November 26, 2025 by R.P.

My most valuable learning on autonomous AI Software Engineering for complex and large projects of the last months: a strict test-driven-development approach. By now we are all happy to see test coverage in our repos skyrocketing, but most engineers still create tests as a validation after the implementation. Why?

A while ago I was struggling with keeping my AI agents focused on the task at hand and not complicate things - which is when TDD came to mind. Best practice in the largest codebases is test-driven-development (TDD), only problem is: most engineers don’t want to do it, because (frankly) it’s boring and (for most us) highly unsatisfying work. We rather build “real code” instead of writing tests. Fair enough. However, having virtually unlimited AI-engineers with infinite patience at hand, that excel especially in highly structured and repetitive tasks like writing tests, there is no reason to not embrace test writing and to put it at the beginning. All the arguments that we used to bring forward against TDD don’t apply anymore: increased code volume, maintenance overhead, longer time-to-production, overcomplication. All these are irrelevant when putting AI agents at the center of it.
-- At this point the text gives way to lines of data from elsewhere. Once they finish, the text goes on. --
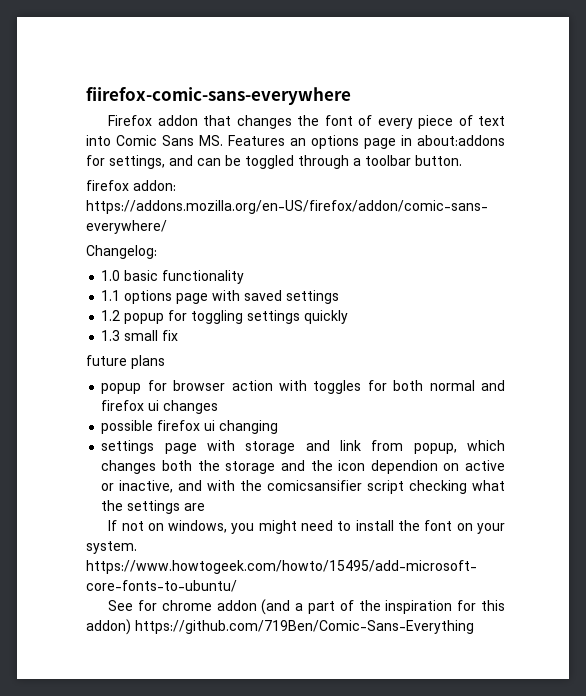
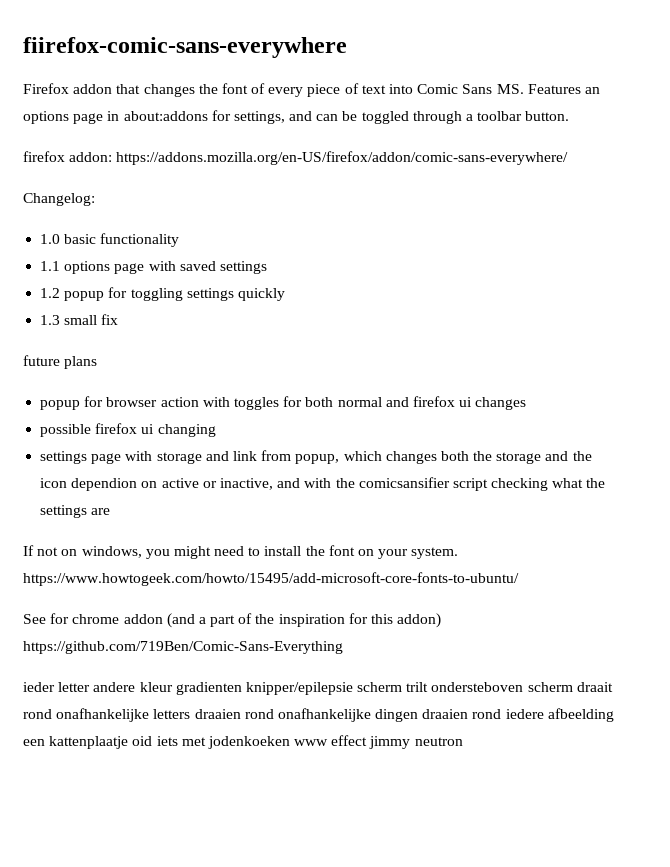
(474, 627) none -> [23,682,613,695] [23,708,614,722] [23,735,463,749] // ieder letter andere kleur gradienten knipper/epilepsie scherm trilt ondersteboven scherm draait rond onafhankelijke letters draaien rond onafhankelijke dingen draaien rond iedere afbeelding een kattenplaatje oid iets met jodenkoeken www effect jimmy neutron

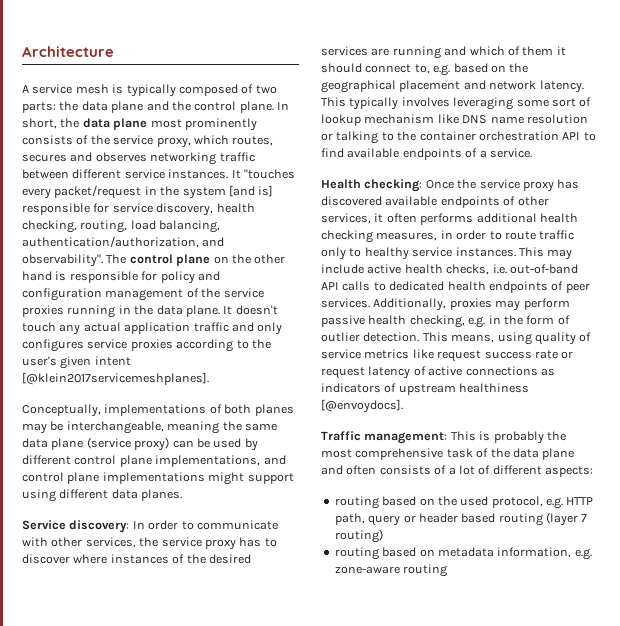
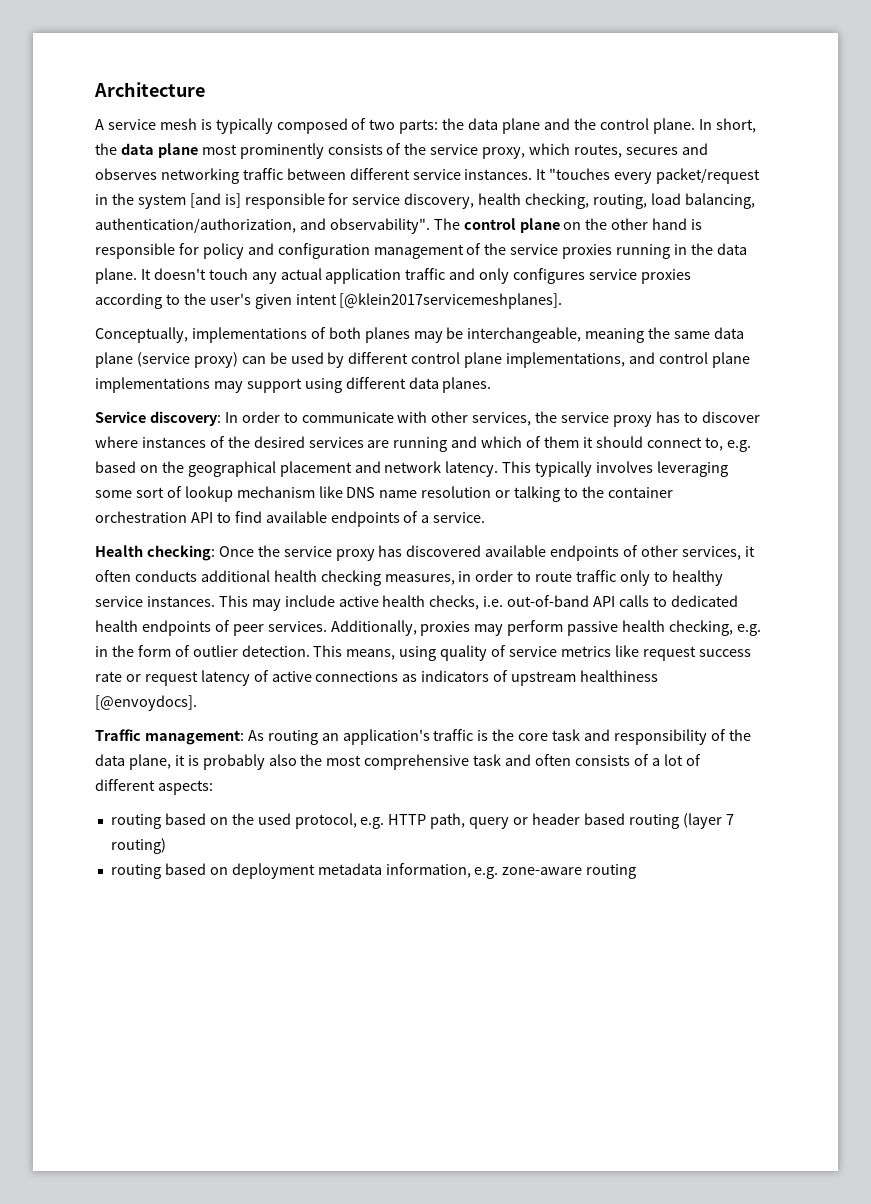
[208,472,245,485] might -> [213,381,243,393] may
[420,213,474,225] performs -> [134,570,197,582] conducts
[450,431,476,441] This -> [247,729,751,745] [95,754,185,770] As routing an application's traffic is the core task and responsibility of the data plane, it
(544, 437) none -> [268,754,297,766] also
[476,448,575,460] of the data plane -> (502, 760) none
(435, 553) none -> [231,863,315,879] deployment

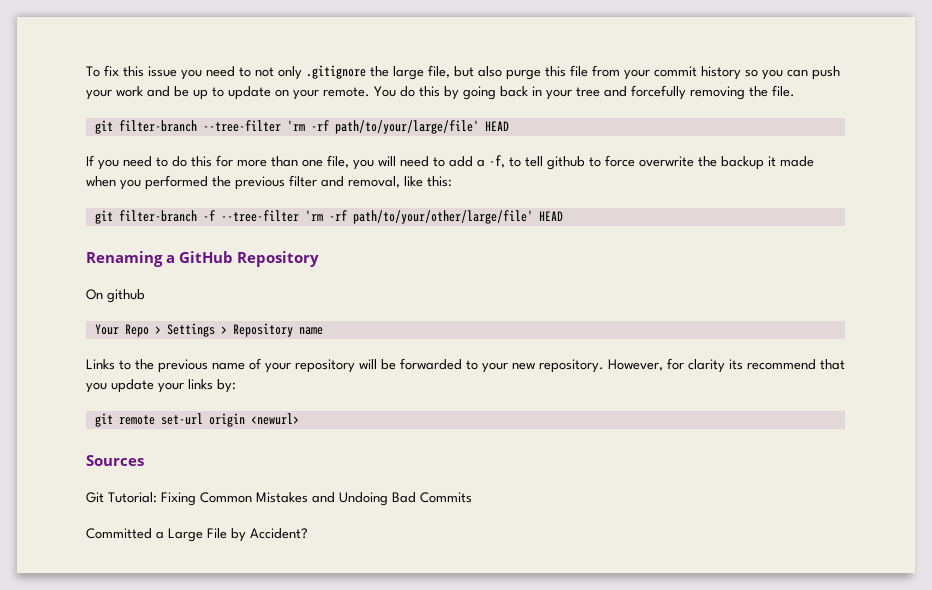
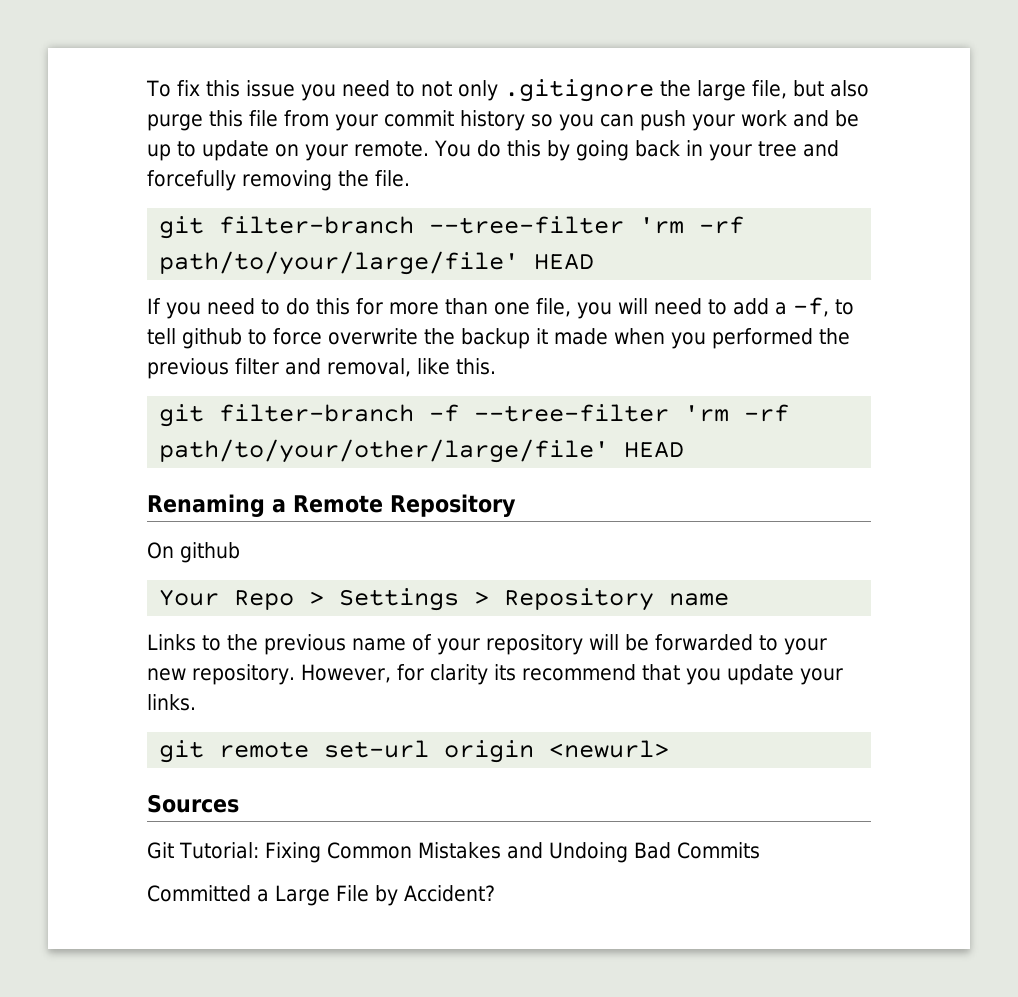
[427,176,452,187] this: -> [455,358,496,375] this.
[179,251,234,263] GitHub -> [293,495,383,513] Remote
[188,379,236,393] links by: -> [147,694,196,711] links.

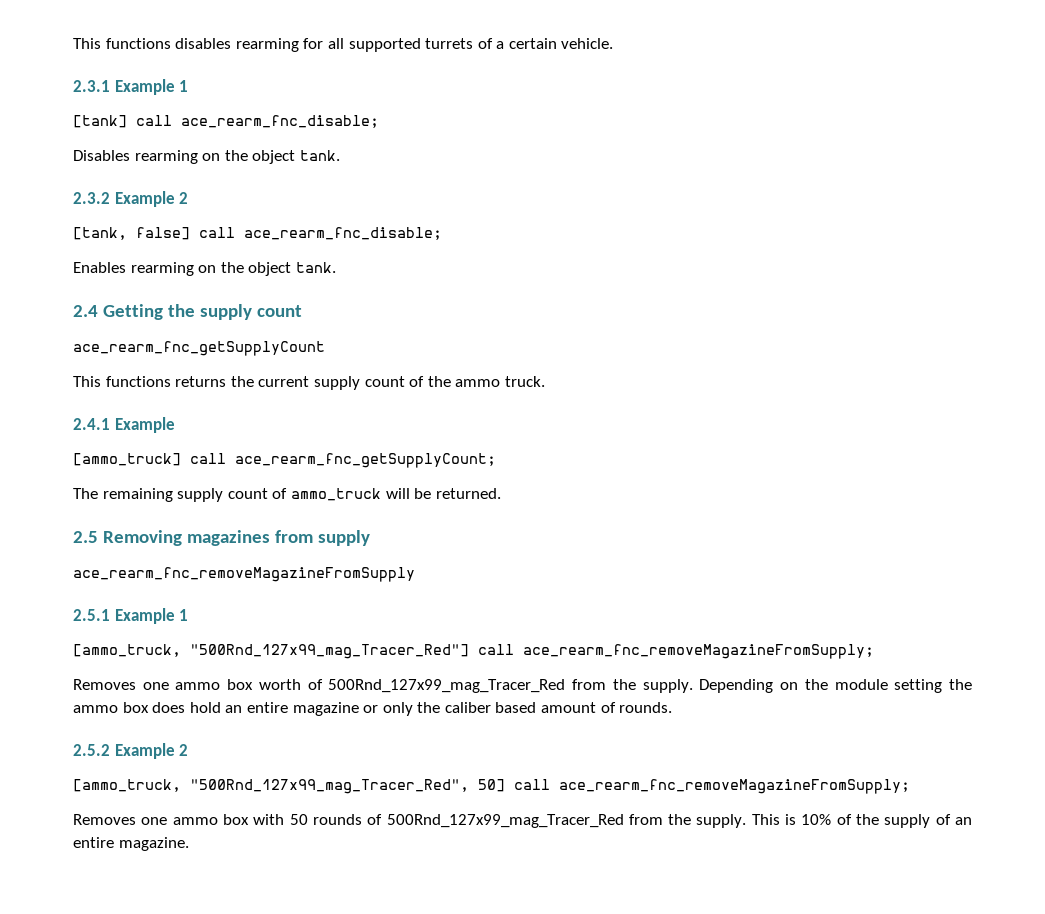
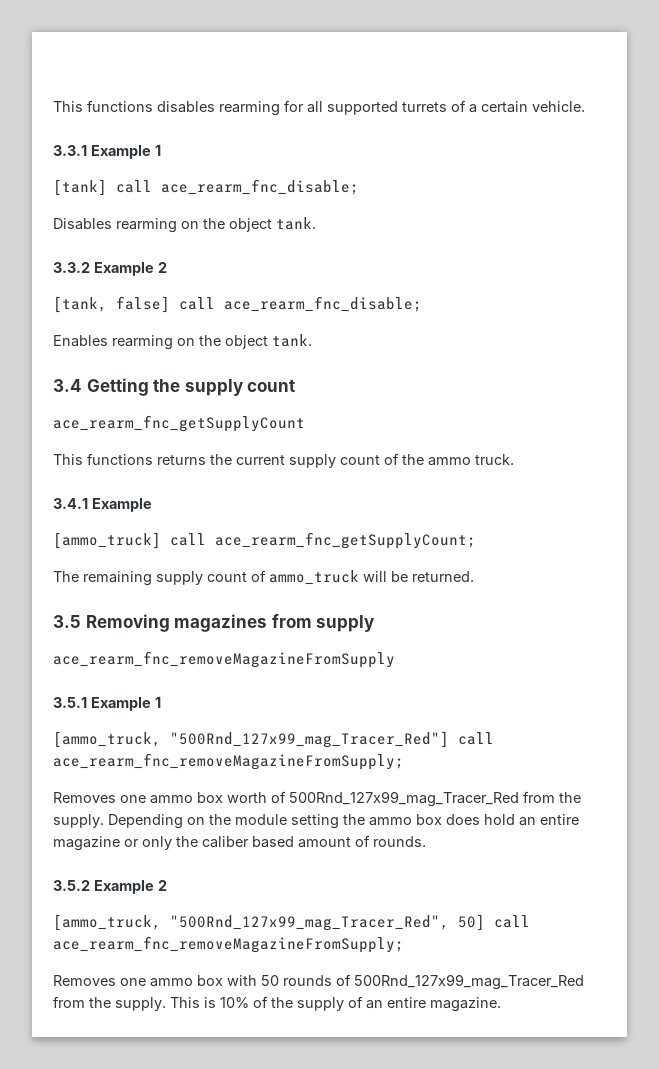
[73,80,110,92] 2.3.1 -> [53,145,87,156] 3.3.1
[73,192,110,204] 2.3.2 -> [53,262,90,273] 3.3.2
[73,305,98,317] 2.4 -> [53,379,82,392] 3.4
[73,418,110,430] 2.4.1 -> [53,498,88,509] 3.4.1
[73,531,98,543] 2.5 -> [53,615,81,628] 3.5
[73,609,110,621] 2.5.1 -> [53,697,87,708] 3.5.1
[73,744,110,756] 2.5.2 -> [53,880,90,891] 3.5.2

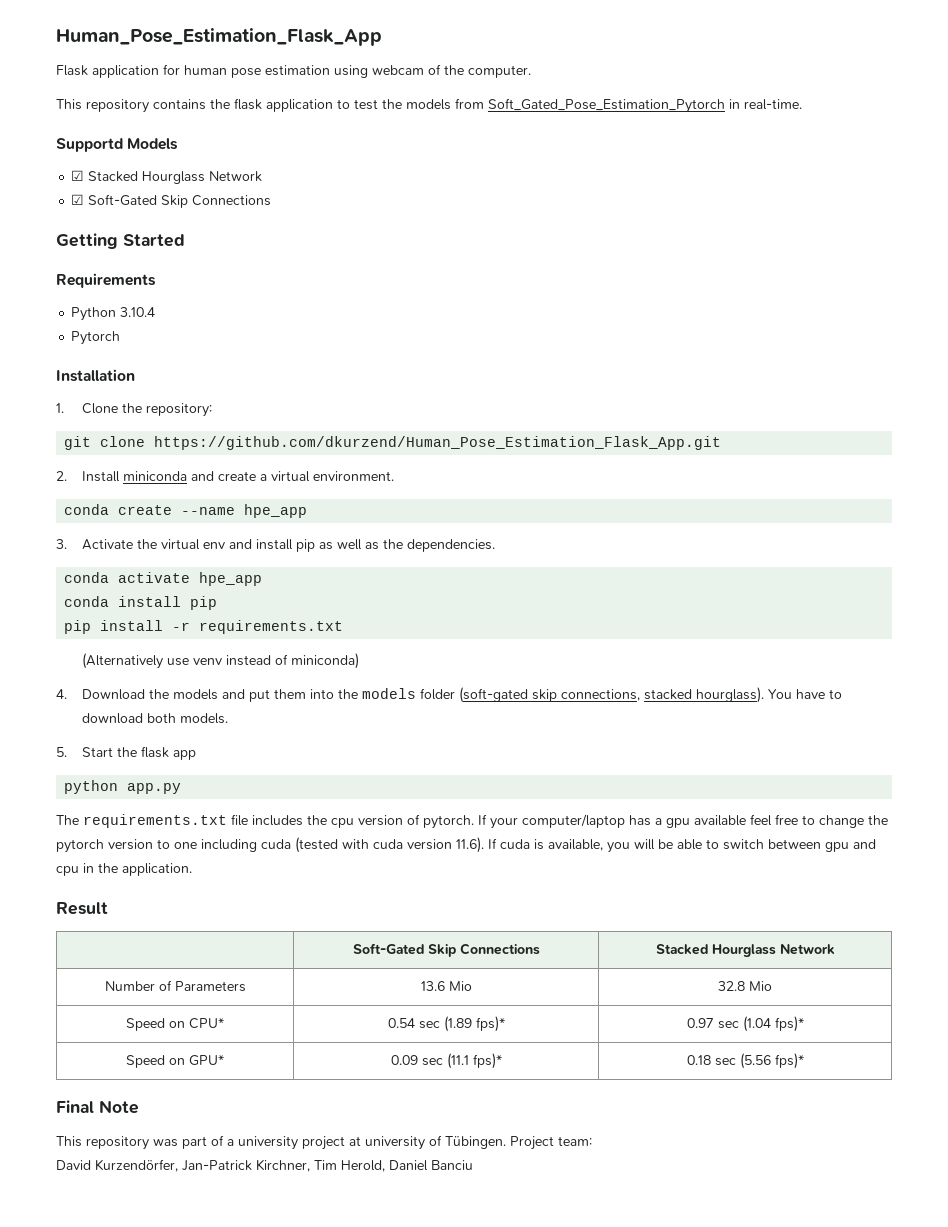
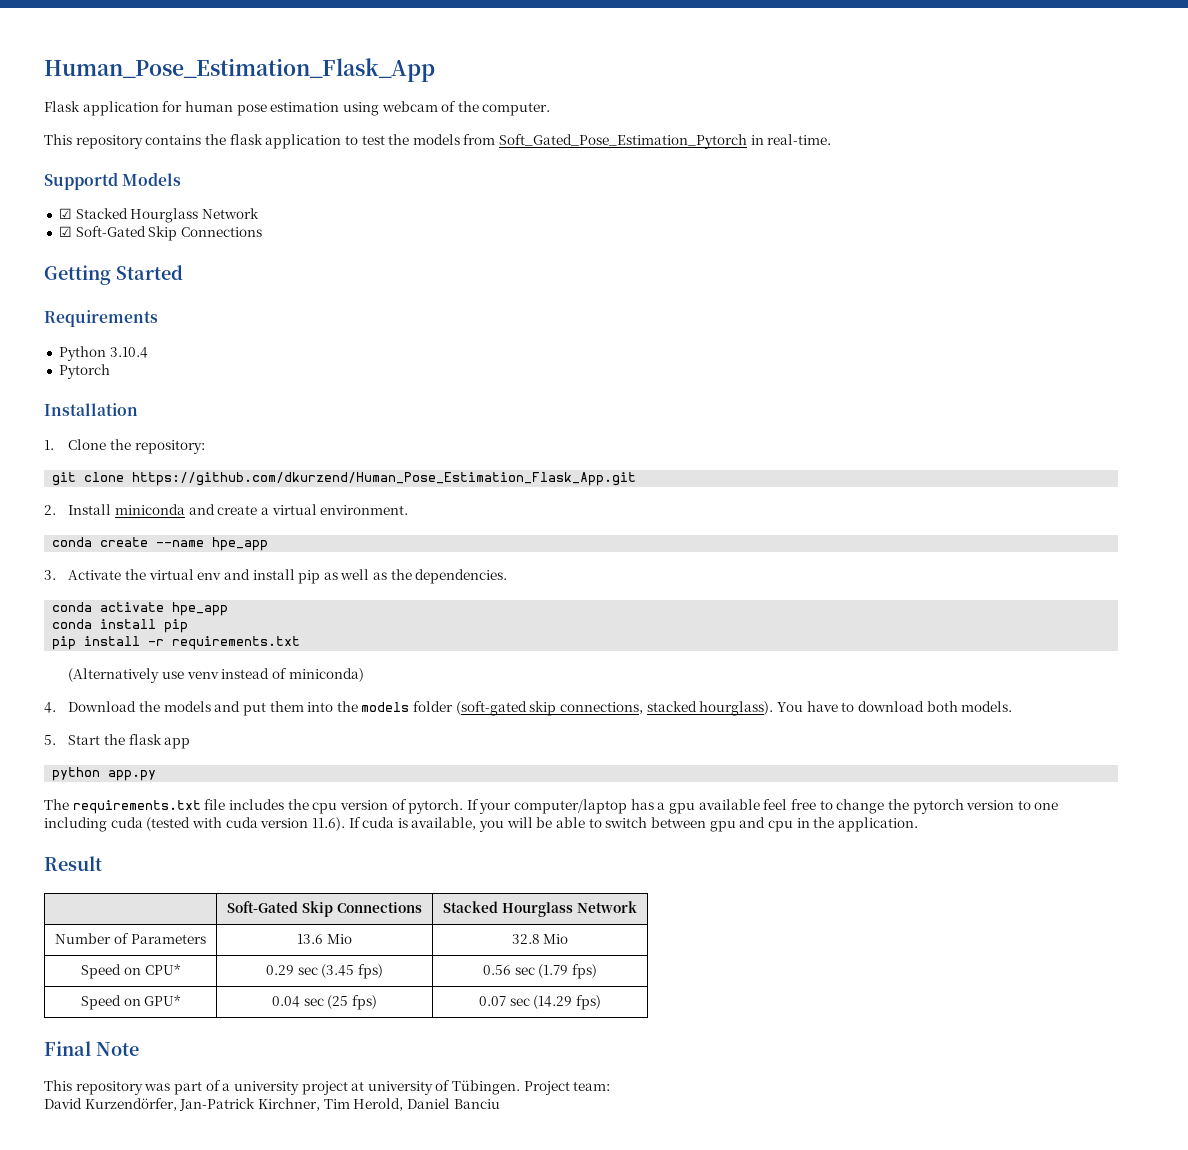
[387,1016,505,1032] [686,1016,804,1032] [126,1055,224,1068] [390,1053,502,1069] [686,1053,804,1069] 0.54 sec (1.89 fps)* | 0.97 sec (1.04 fps)* // Speed on GPU* | 0.09 sec (11.1 fps)* | 0.18 sec (5.56 fps)* -> [266,964,383,979] [483,964,597,979] [80,995,182,1010] [272,995,377,1010] [479,995,601,1010] 0.29 sec (3.45 fps) | 0.56 sec (1.79 fps) // Speed on GPU* | 0.04 sec (25 fps) | 0.07 sec (14.29 fps)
So I changed my development approach:

Create specs of what you want to build.
Have AI agent create tests based on these specs. (Phase Red)
Instruct the AI agent to stop. Do first round of (human) code review, reviewing test coverage and edge cases. Prompt back to apply changes in case specs are not fully covered by tests.
Instruct AI agent to proceed to Phase “Green”, linearly, one test after each other., with a zero failed test policy. Instruct to not change earlier agreed on tests.
Code review & iterate above
Finish

Doing this, I consistently find:

Less (no) deviation from the task at hand or random unrelated “bug fixes”. The agents stay true to their objective function: making tests pass, and nothing else.
Excellent test coverage, by design.
Excellent “documentation” and “specification” of feature requirements, as tests are essentially the contract.

Challenges I often see:

Sometimes agents go too far as to testing depth (“should render red button in top right corner”). However these things are easily spotted in the first code review after phase red.

Any similar experiences? Would love to hear.